Task description ▸
Could you restate the data word for word and drop the pictures?

Change listing data ▸

◆ ◆ ◆ ◆ ◆

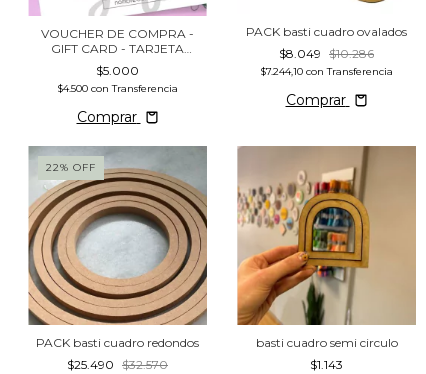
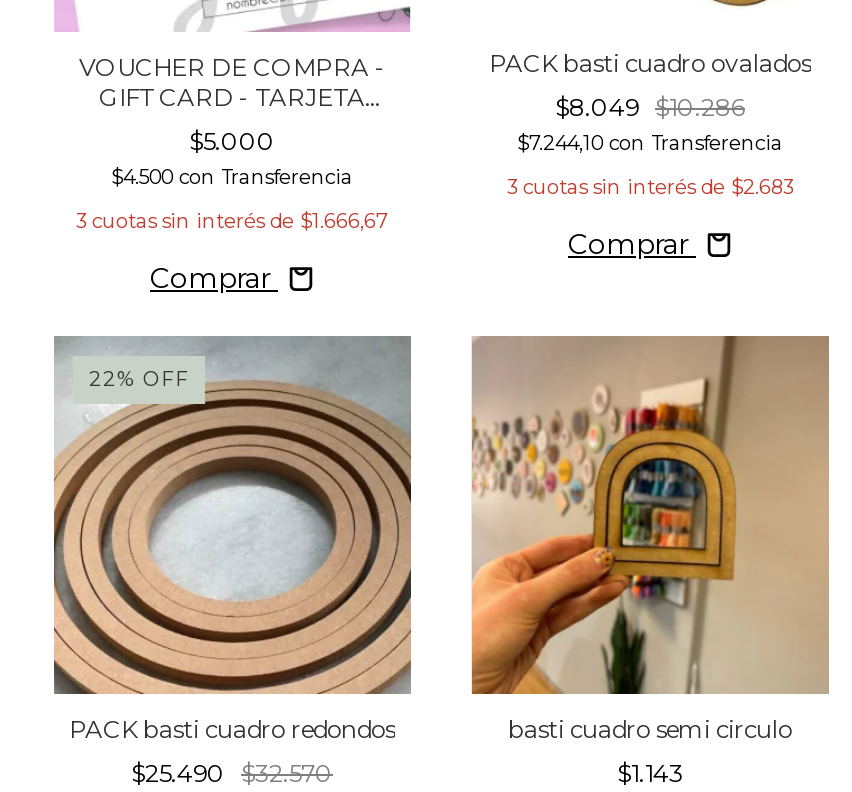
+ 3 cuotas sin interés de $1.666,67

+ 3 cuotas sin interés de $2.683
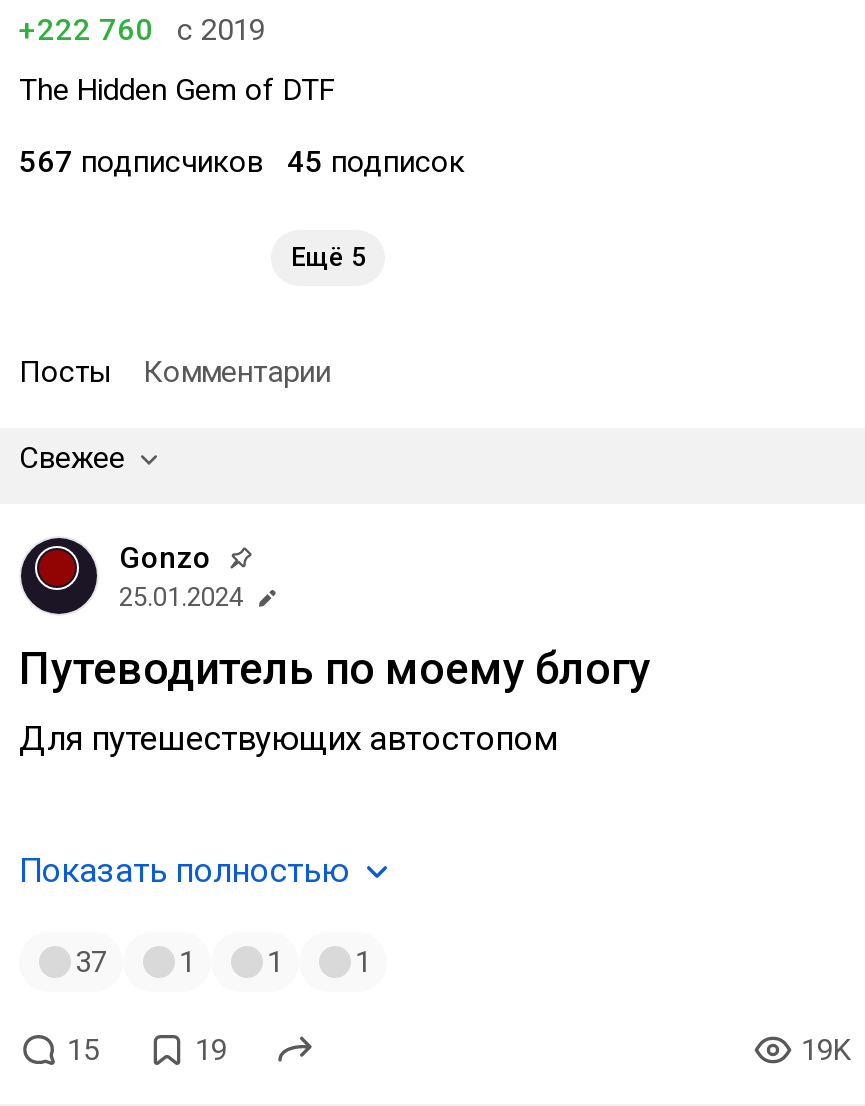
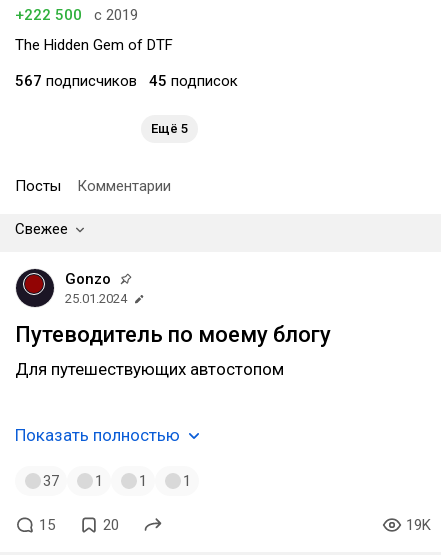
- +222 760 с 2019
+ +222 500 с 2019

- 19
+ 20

◆ ◆ ◆ ◆ ◆

Exercise answer ▸
+ 3 cuotas sin interés de $1.666,67

+ 3 cuotas sin interés de $2.683
- +222 760 с 2019
+ +222 500 с 2019

- 19
+ 20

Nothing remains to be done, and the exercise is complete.